UN Refugee Center Ordered Shut Down by Gov’t

More than a dozen Montagnards risk being deported back to Vietnam

The government has announ­ced that it will shutter a center run by the UN’s refugee agency in Phnom Penh on Jan 1 and deport any Vietnamese Montagnard asylum-seekers who have not yet re­ceived refugee status.

The center has for years successfully housed almost 1,000 Viet­namese refugees in preparation for resettlement.

In a letter from the Ministry of Foreign Affairs to the UN High Commissioner for Refugees dated Nov 29, the government said it will close the center, which currently houses 76 Montagnard asylum-seekers—only 62 of whom have been granted refugee status.

According to the letter, the government will repatriate the remaining 14 before their claims for asylum are processed.

“UNHCR is requested to speed up the process of resettling the 62 Montagnards who are qualified for resettlement in third countries,” the letter said. “The Royal Government of Cambodia will repatriate to Viet­nam the remaining Montag­nards including the new arrivals and those awaiting interview, on a date to be notified in due course.”

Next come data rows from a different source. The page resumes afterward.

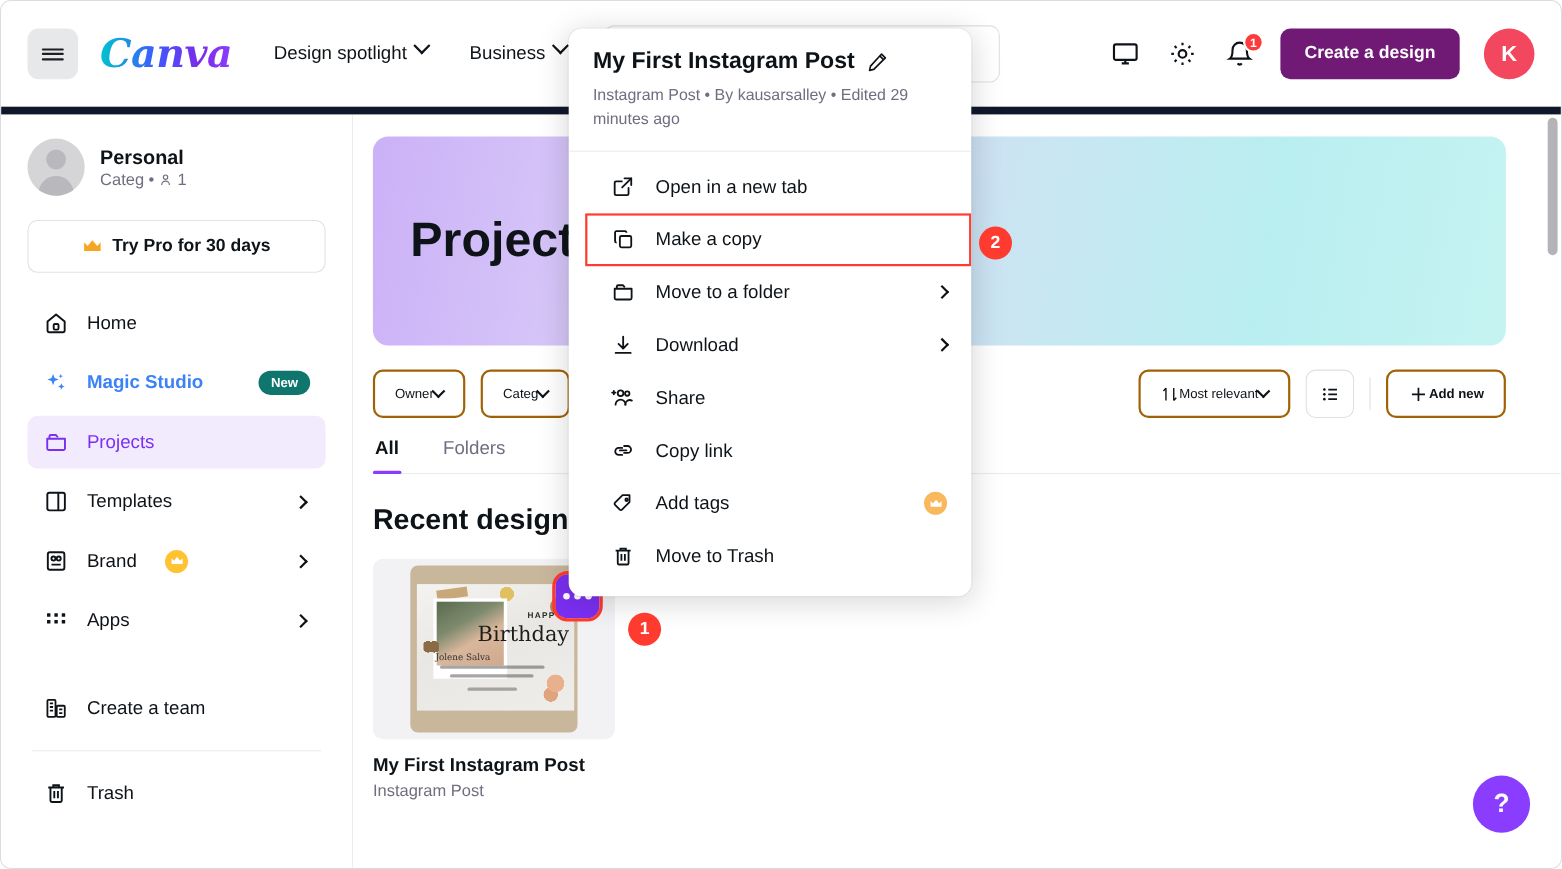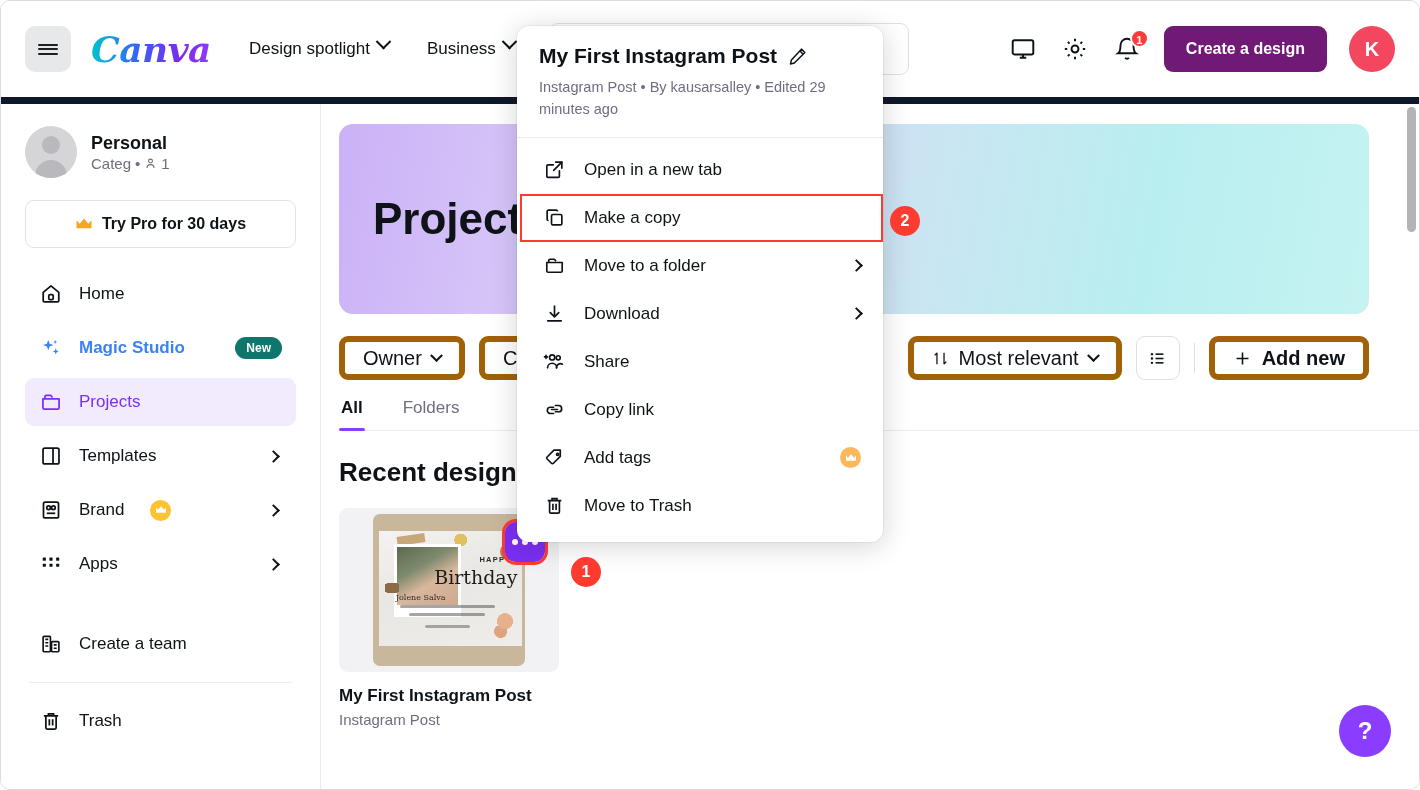--- a/index.html
+++ b/index.html
@@ -218,7 +218,7 @@
   .menu-title-row { display:flex; align-items:center; gap:10px; }
   .menu-title { font-size: 21px; font-weight: 700; color: #0e1318; }
   .menu-meta { font-size: 14.5px; color: #6e6e80; margin-top: 8px; line-height: 1.55; }
-  .menu-list { padding: 8px 0 12px 3px; }
+  .menu-list { padding: 8px 0 12px 15px; }
   .menu-item {
     display: flex; align-items: center; gap: 18px;
     height: 48px; padding: 0 22px; cursor: pointer;

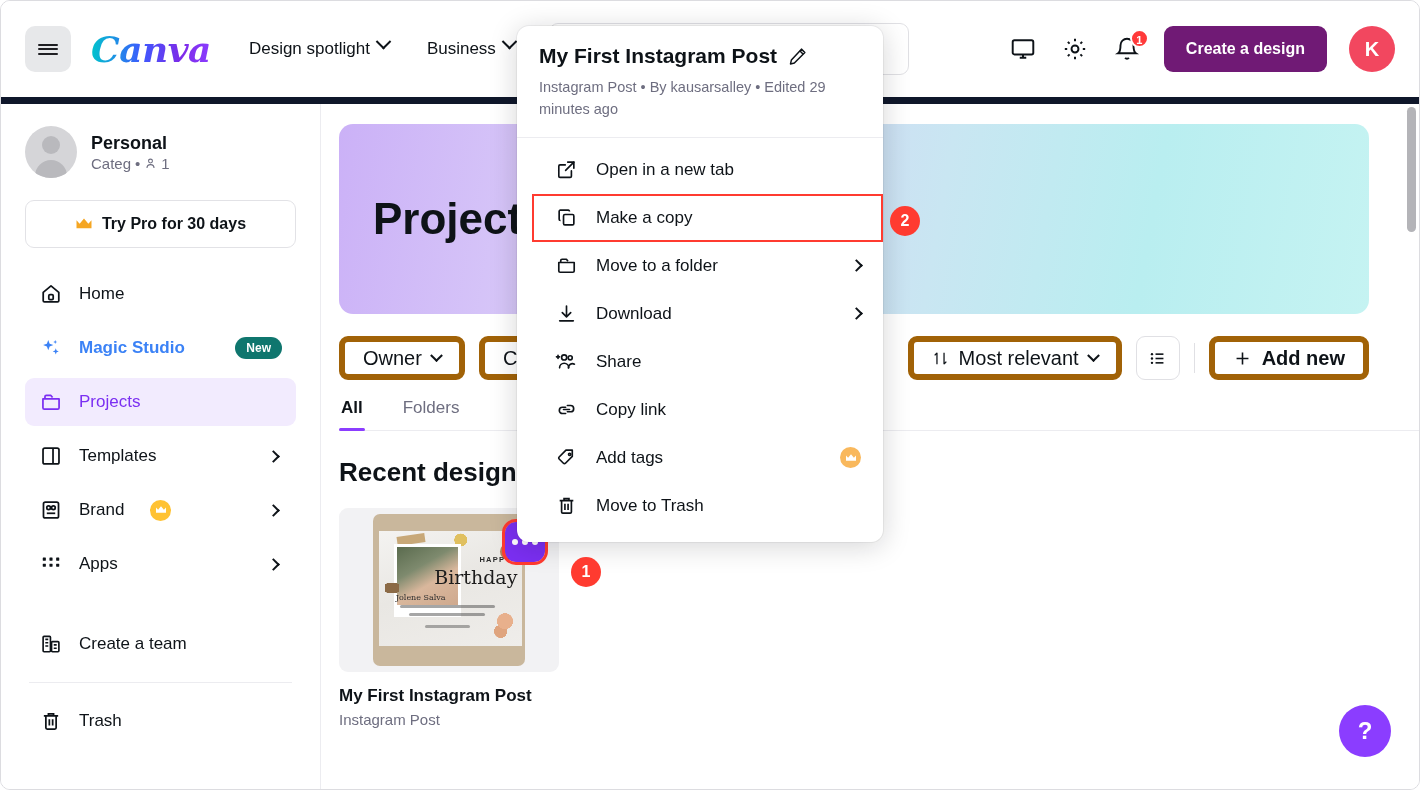--- a/index.html
+++ b/index.html
@@ -145,9 +145,9 @@
     margin: 22px 50px 0 18px;
   }
   .filter-btn {
-    height: 44px; padding: 0 18px; border: 6px solid #a16207; border-radius: 9px;
-    background: #fff; display:flex; align-items:center; gap:10px;
-    font-size: 20px; color: #0e1318; cursor: pointer; white-space: nowrap;
+    height: 44px; padding: 0 18px; border: 2px solid #a16207; border-radius: 9px;
+    background: #fff; display:flex; align-items:center; 
+    font-size: 12px; color: #0e1318; cursor: pointer; white-space: nowrap;
     font-family: "Liberation Sans", sans-serif;
   }
   .chev-sm { width: 9px; height: 9px; border-right: 2px solid #0e1318; border-bottom: 2px solid #0e1318; transform: rotate(45deg) translate(-2px,-2px); }

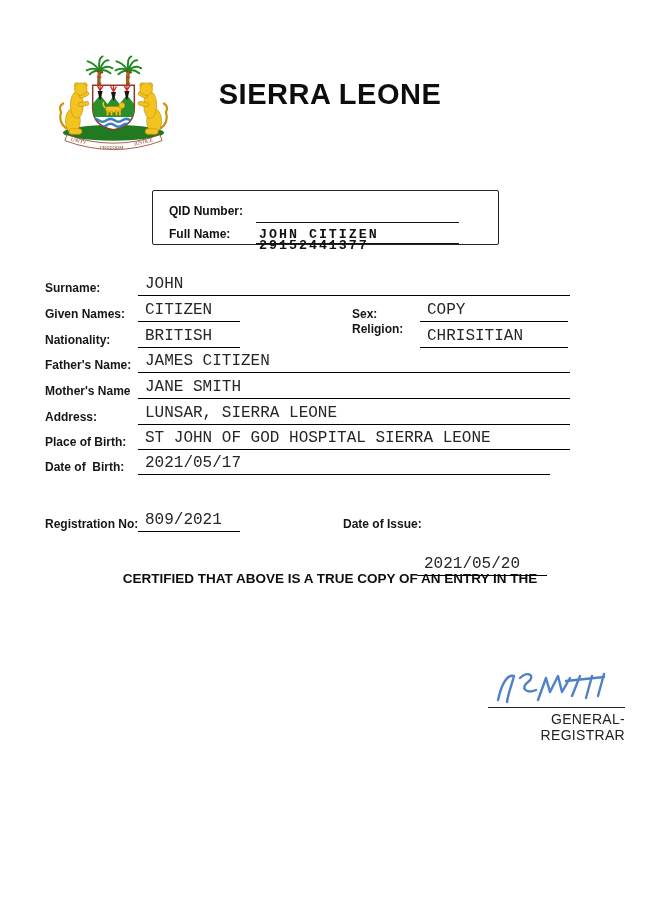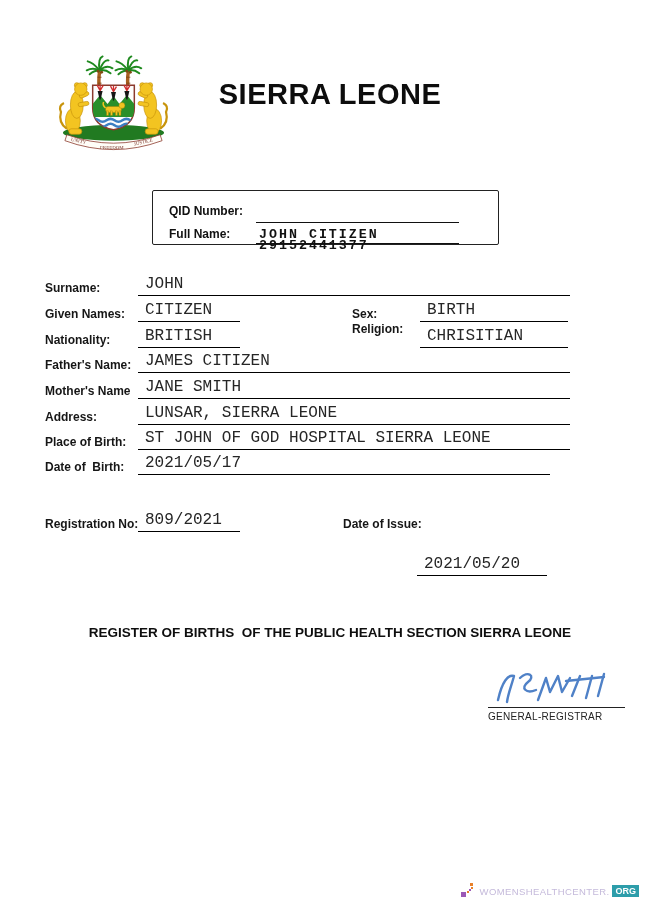--- a/index.html
+++ b/index.html
@@ -160,7 +160,7 @@
     </div>
     <span class="flabel" style="left:352px; top:307px;">Sex:</span>
     <div class="fline" style="left:420px; top:306px; width:148px;">
-      <span class="fval">BIRTH</span>
+      <span class="fval">COPY</span>
     </div>
   </div>
 

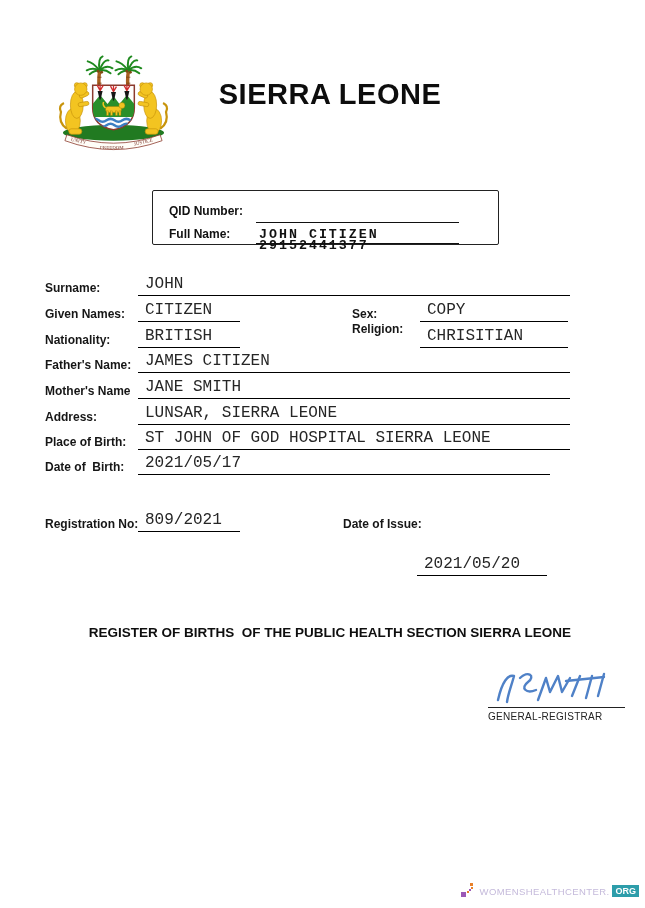--- a/index.html
+++ b/index.html
@@ -221,6 +221,7 @@
     </div>
   </div>
 
+  <div class="abs certline" style="top:571px;">CERTIFIED THAT ABOVE IS A TRUE COPY OF AN ENTRY IN THE</div>
   <div class="abs certline" style="top:625px;">REGISTER OF BIRTHS  OF THE PUBLIC HEALTH SECTION SIERRA LEONE</div>
 
   <svg class="abs" style="left:492px; top:666px;" width="115" height="42" viewBox="0 0 115 42">

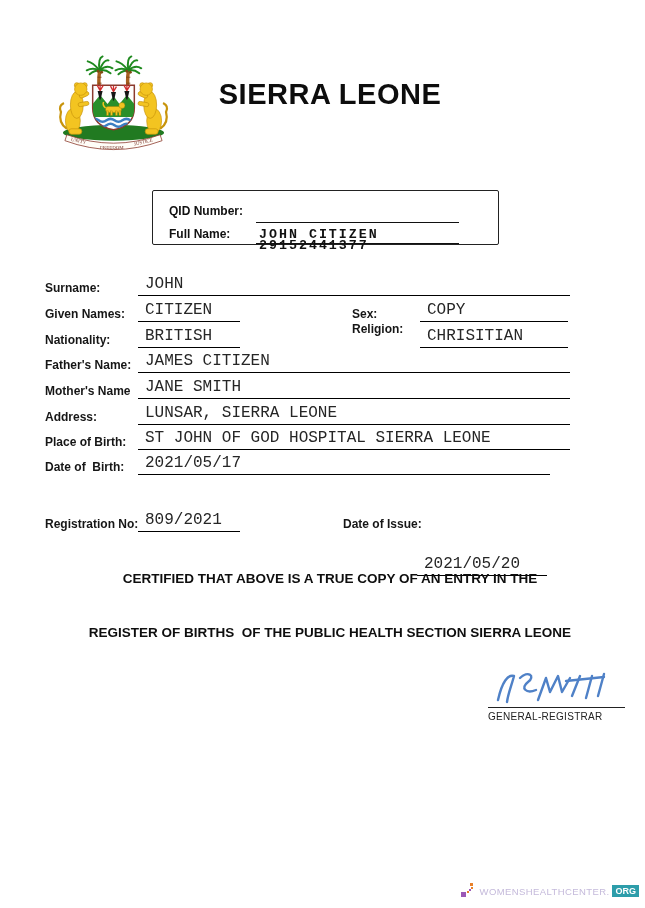--- a/index.html
+++ b/index.html
@@ -222,7 +222,6 @@
   </div>
 
   <div class="abs certline" style="top:571px;">CERTIFIED THAT ABOVE IS A TRUE COPY OF AN ENTRY IN THE</div>
-  <div class="abs certline" style="top:625px;">REGISTER OF BIRTHS  OF THE PUBLIC HEALTH SECTION SIERRA LEONE</div>
 
   <svg class="abs" style="left:492px; top:666px;" width="115" height="42" viewBox="0 0 115 42">
     <g fill="none" stroke="#4f81c7" stroke-width="2.4" stroke-linecap="round" stroke-linejoin="round">

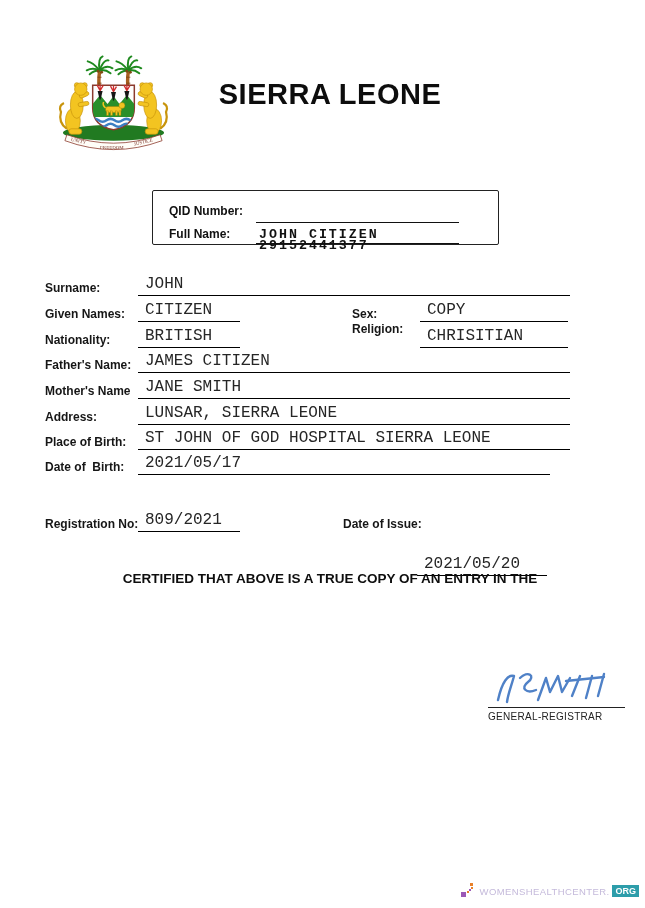--- a/index.html
+++ b/index.html
@@ -34,7 +34,7 @@
   .certline { left:15px; width:630px; text-align:center; font-size:13.5px; font-weight:bold; white-space:pre; color:#0e0e0e; }
 
   .sigline { left:488px; top:707px; width:137px; border-top:1.4px solid #222; }
-  .sigtitle { left:488px; top:711px; width:137px; text-align:left; font-size:10px; letter-spacing:0.3px; color:#222; }
+  .sigtitle { left:488px; top:711px; width:137px; text-align:right; font-size:14px; letter-spacing:0.3px; color:#222; }
 
   .brand { right:6px; top:883px; display:flex; align-items:center; gap:3px; }
   .brand .site { font-size:9.5px; letter-spacing:0.4px; color:#c5badb; }

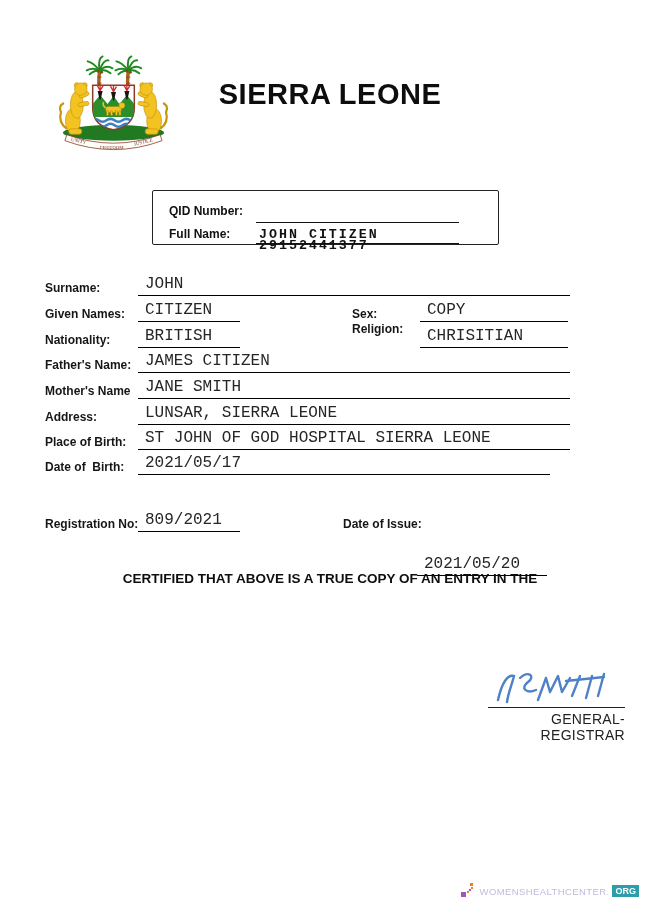--- a/index.html
+++ b/index.html
@@ -237,17 +237,6 @@
   <div class="abs sigline"></div>
   <div class="abs sigtitle">GENERAL-REGISTRAR</div>
 
-  <div class="abs brand">
-    <svg width="16" height="16" viewBox="0 0 16 16">
-      <rect x="0" y="9" width="5" height="5" fill="#9b59b6"></rect>
-      <rect x="6" y="8" width="2" height="2" fill="#e8802a"></rect>
-      <rect x="8" y="6" width="2" height="2" fill="#9b59b6"></rect>
-      <rect x="10" y="4" width="2" height="2" fill="#e8802a"></rect>
-      <rect x="9" y="0" width="3" height="3" fill="#e8802a"></rect>
-    </svg>
-    <span class="site">WOMENSHEALTHCENTER.</span>
-    <span class="tld">ORG</span>
-  </div>
 
 </div>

For years Montagnards, ethnic minorities from Vietnam’s highlands, many of whom attend Protestant churches that are not formally recognized by the state, have fled the country to escape persecution by Vietnamese authorities. Many have escaped through Cambodia, one of the only parties to the 1951 refugee convention in the region.

Toshi Kawauchi, head of UNHCR in Cambodia, said yesterday that UNHCR was “constantly discussing” with the government in order to extend the amount of time the refugee agency has to successfully resettle asylum-seekers with refugee status.

Foreign Ministry spokesman Koy Kuong said the 14 Montagnards who had not received refugee status could be deported to Vietnam under immigration law.

Mr Kuong provided little reason yesterday for the government’s decision to shutter the refugee center.

“We want to close it down because it has been long enough,” he said. “If we keep it longer and longer the problem is still there.”

Mr Kuong said he was unaware if the Vietnamese government had contacted Cambodia regarding the Montagnards currently based in Cambodia.

He also said that UNHCR had contacted the government to ask for an extension on the proposed January 1 closing date, and that the government was considering the request.

“The decision is not yet made. We are still considering the request. We will decide on the request very soon,” he said late yesterday.

UNHCR’s Asia spokeswoman, Kitty McKinsey, said the agency would need more time to find resettlement locations for the refugees currently residing at the center.

“We asked the government to give us more time to find a long-term solution for these 62 refugees,” she said. “We hope that would be considered favorably by the Cambodian government.”

Ms McKinsey declined to say what the repercussions would be for the remaining asylum-seekers if they were sent back to Vietnam and did not elaborate on why the government had decided to shutter the center.

“I think you would have to ask [the government] why they have taken that decision,” she said.

She added that organizing asylum for refugees could take any amount of time as resettlement often depends on complex negotiations with the countries willing to provide asylum.

UNHCR has so far resettled 999 Montagnards, mostly to the US, she said.

Leminh Ngoc, spokesman for the Vietnamese Embassy in Phnom Penh, said he was too busy to comment on the Cambodian government’s decision.

Cambodia’s stance toward asylum-seekers was most recently in the spotlight in December 2009, when the government decided to send 20 Uighur asylum-seekers back to China before UNHCR had time to assess their refugee status. The decision drew criticism from rights groups worldwide, who said Cambodia was reneging on its obligations as a signatory to the 1951 convention, by which refugees cannot be repatriated to a country where they might suffer from persecution.

In July 2005, 94 Montagnards whose claims for asylum had been rejected by UNHCR were violently extracted from a refugee facility run jointly by UNHCR and the Cambodian government.

According to Human Rights Watch, police employed violent tactics including striking Montagnards with electric batons, something that UNHCR later denied.

First-hand accounts and sources within Vietnam said that some asylum-seekers who were returned to Vietnam from Cambodia were jailed and interrogated using torture.

“It is not suitable to close the refugee center,” said Pen Bonnar, coordinator for rights group Adhoc in Ratanakkiri province, where many Montagnards have entered Cambodia from Vietnam seeking asylum. “We should not send them back to Vietnam. If so they would live in danger…and would receive serious threat to their lives.”

Outside the UNHCR refugee center in Phnom Penh’s Sen Sok district yesterday, groups of young Montagnards could be seen poking their heads around the door to take packets of corn chips purchased for them by a guard from a shop across the road.

The owner of the shop, who only gave her name as Ry, said she remembered a day about a year ago when two teenage Montagnard girls were sent back to Vietnam in a car belonging to UNHCR.

“They were crying,” she said. “The Montagnards here look quite well. They look like they are happier than in their own country.”